RECORDS PROVIDED:
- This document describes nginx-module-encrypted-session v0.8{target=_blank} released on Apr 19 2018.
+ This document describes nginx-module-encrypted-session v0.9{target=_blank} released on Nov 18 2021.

* * *

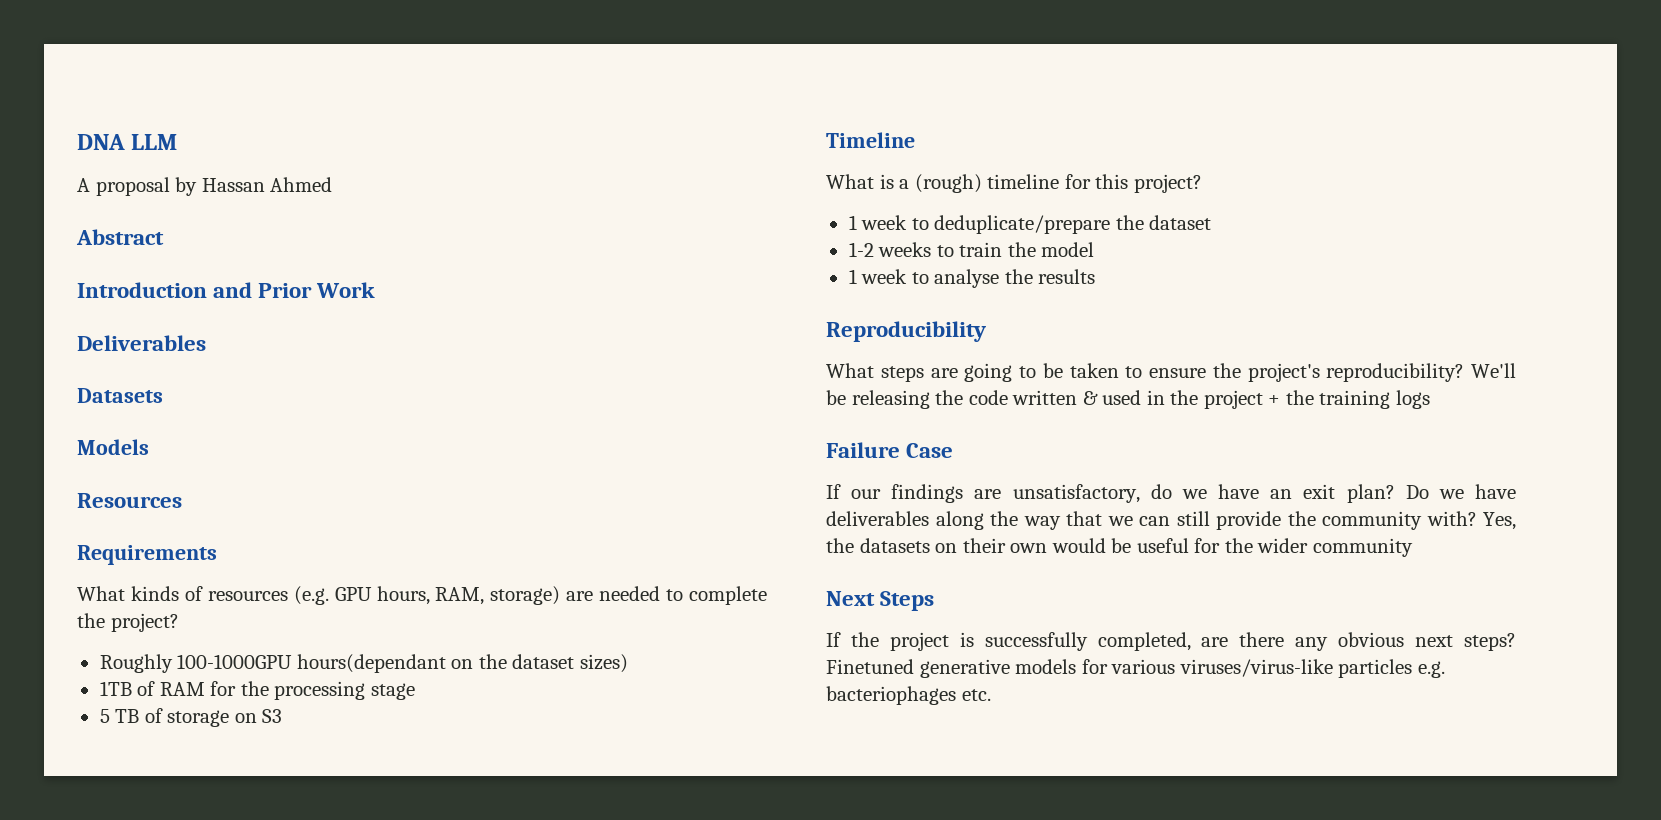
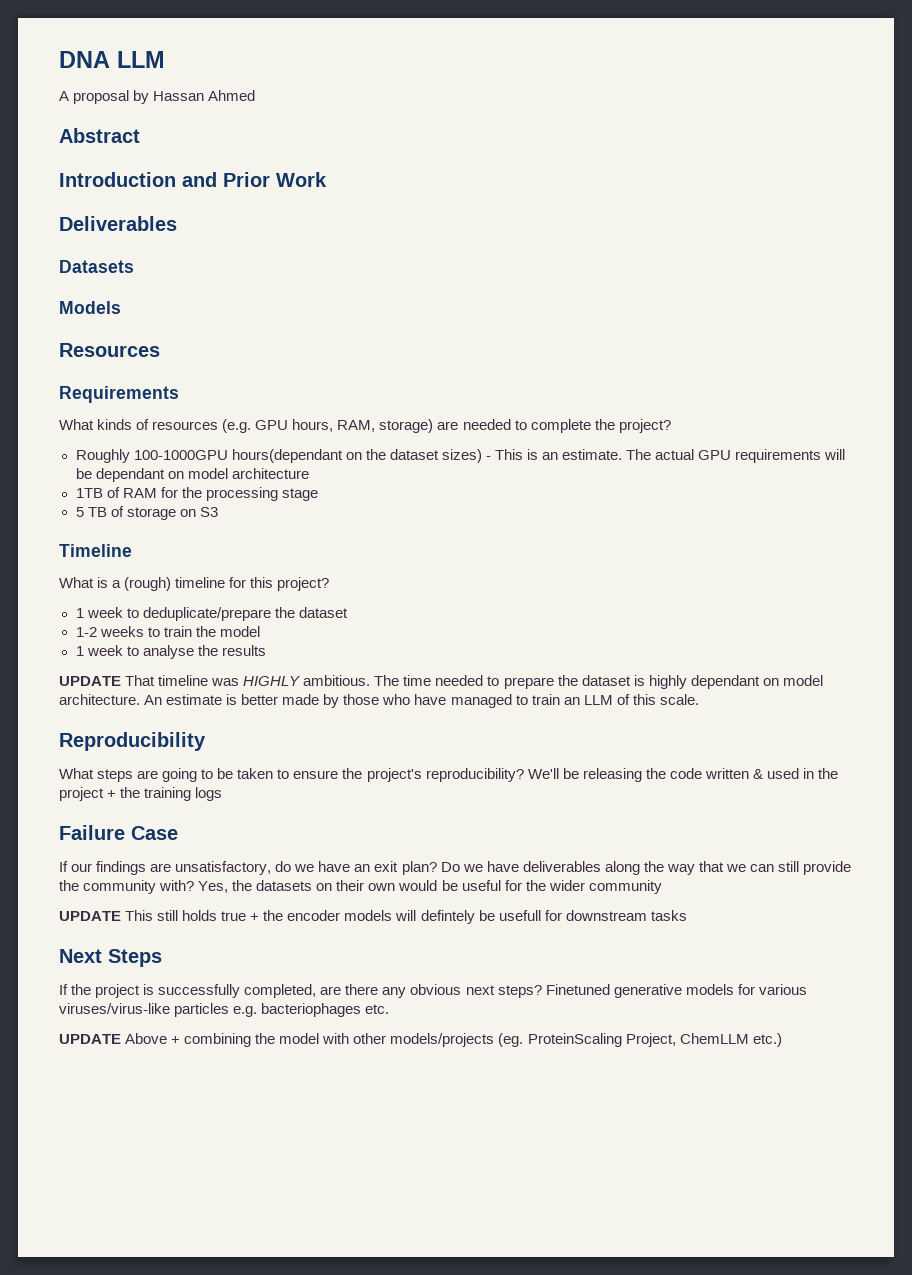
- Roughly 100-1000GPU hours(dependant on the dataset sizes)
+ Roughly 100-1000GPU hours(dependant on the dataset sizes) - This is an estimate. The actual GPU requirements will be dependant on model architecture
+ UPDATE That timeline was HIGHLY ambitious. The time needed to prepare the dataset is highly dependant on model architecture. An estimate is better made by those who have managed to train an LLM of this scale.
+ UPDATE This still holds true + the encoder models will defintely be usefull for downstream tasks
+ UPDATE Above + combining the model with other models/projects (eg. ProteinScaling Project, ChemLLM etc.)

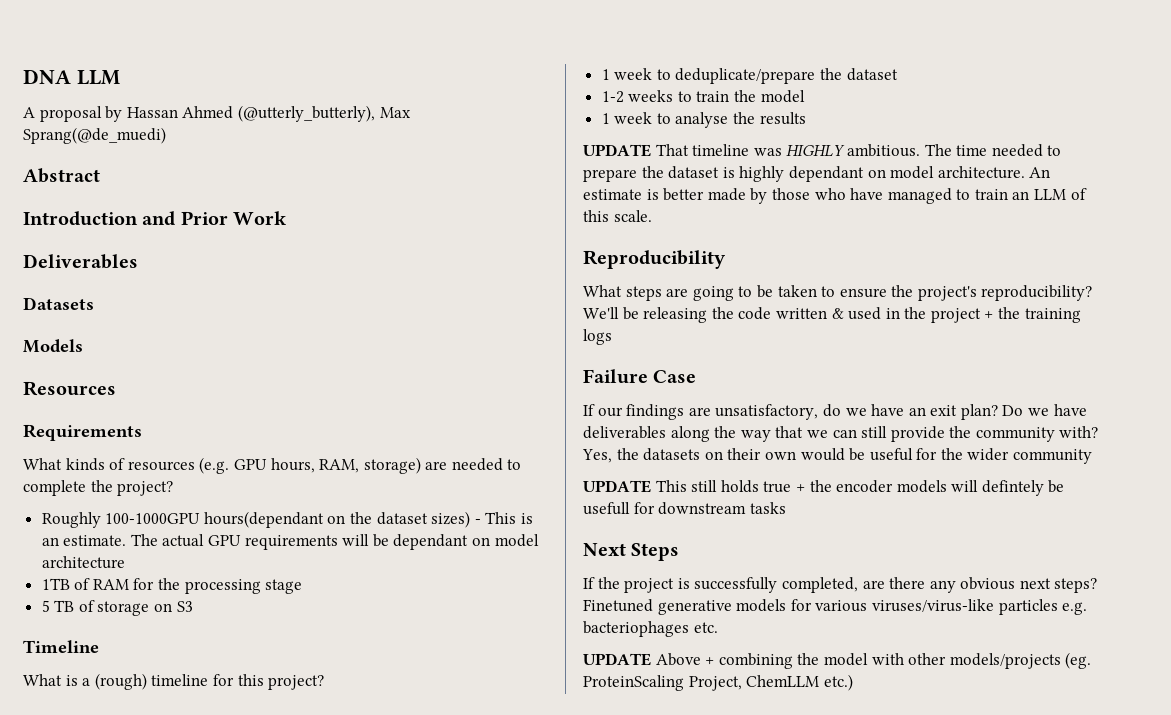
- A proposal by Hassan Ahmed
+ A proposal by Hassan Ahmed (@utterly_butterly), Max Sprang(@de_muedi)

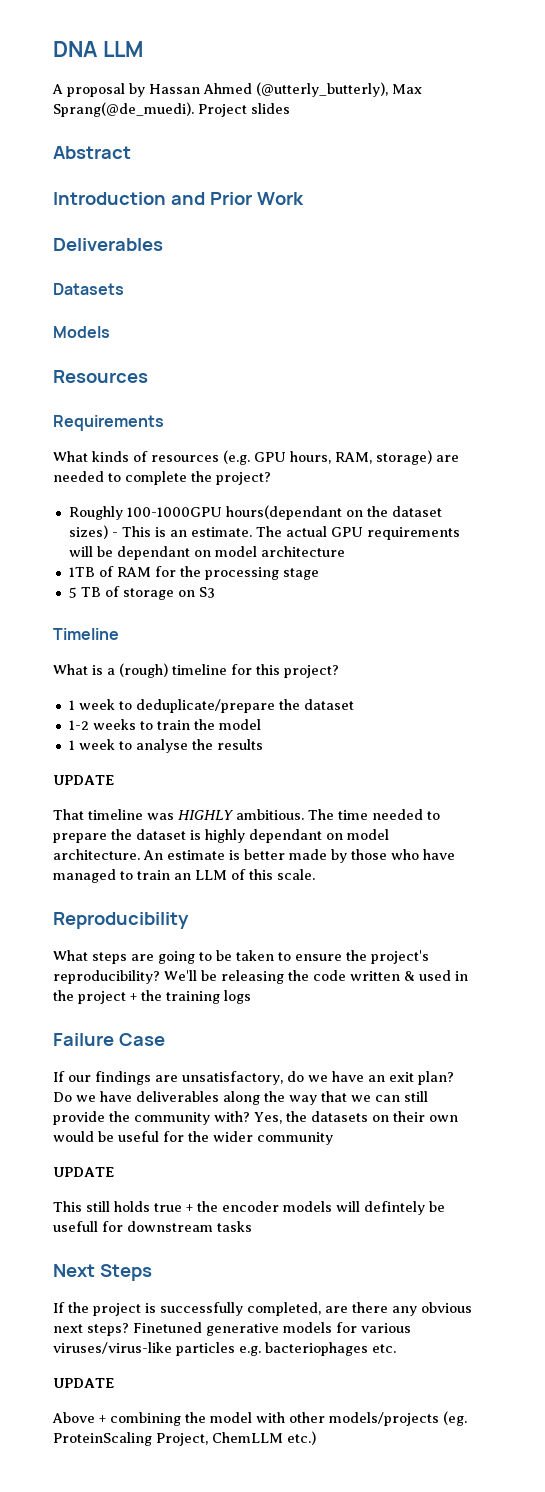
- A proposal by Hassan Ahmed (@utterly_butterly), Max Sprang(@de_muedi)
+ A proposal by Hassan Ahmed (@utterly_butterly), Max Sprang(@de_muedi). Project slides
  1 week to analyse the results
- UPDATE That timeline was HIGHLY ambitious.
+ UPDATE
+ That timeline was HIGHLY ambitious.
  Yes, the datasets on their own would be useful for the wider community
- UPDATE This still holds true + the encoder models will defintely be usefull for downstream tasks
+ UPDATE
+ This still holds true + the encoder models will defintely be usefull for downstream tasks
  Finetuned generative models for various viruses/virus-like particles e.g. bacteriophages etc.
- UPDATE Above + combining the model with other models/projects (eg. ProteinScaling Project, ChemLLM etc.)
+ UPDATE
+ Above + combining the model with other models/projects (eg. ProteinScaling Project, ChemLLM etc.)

...

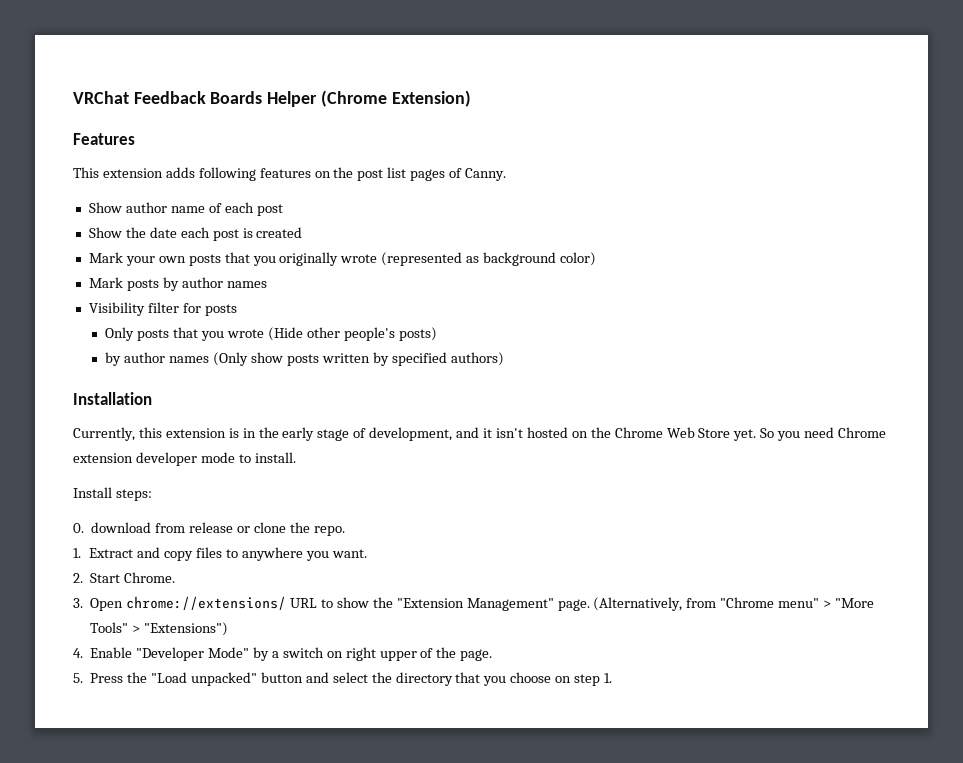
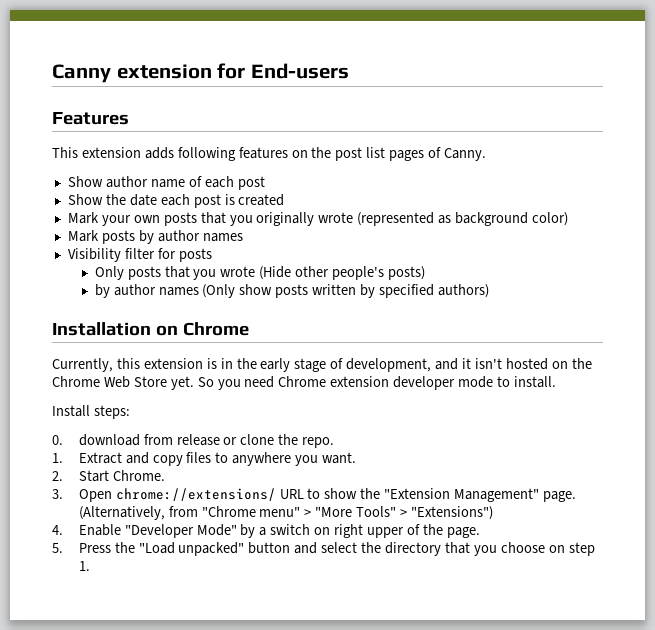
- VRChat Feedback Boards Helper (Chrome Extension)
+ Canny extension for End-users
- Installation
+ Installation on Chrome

WHAT YOU SHOULD DO: Scan the listing above. Gather each line that contains the word "Installation".

RESULT OF THIS EXERCISE:
- Installation
+ Installation on Chrome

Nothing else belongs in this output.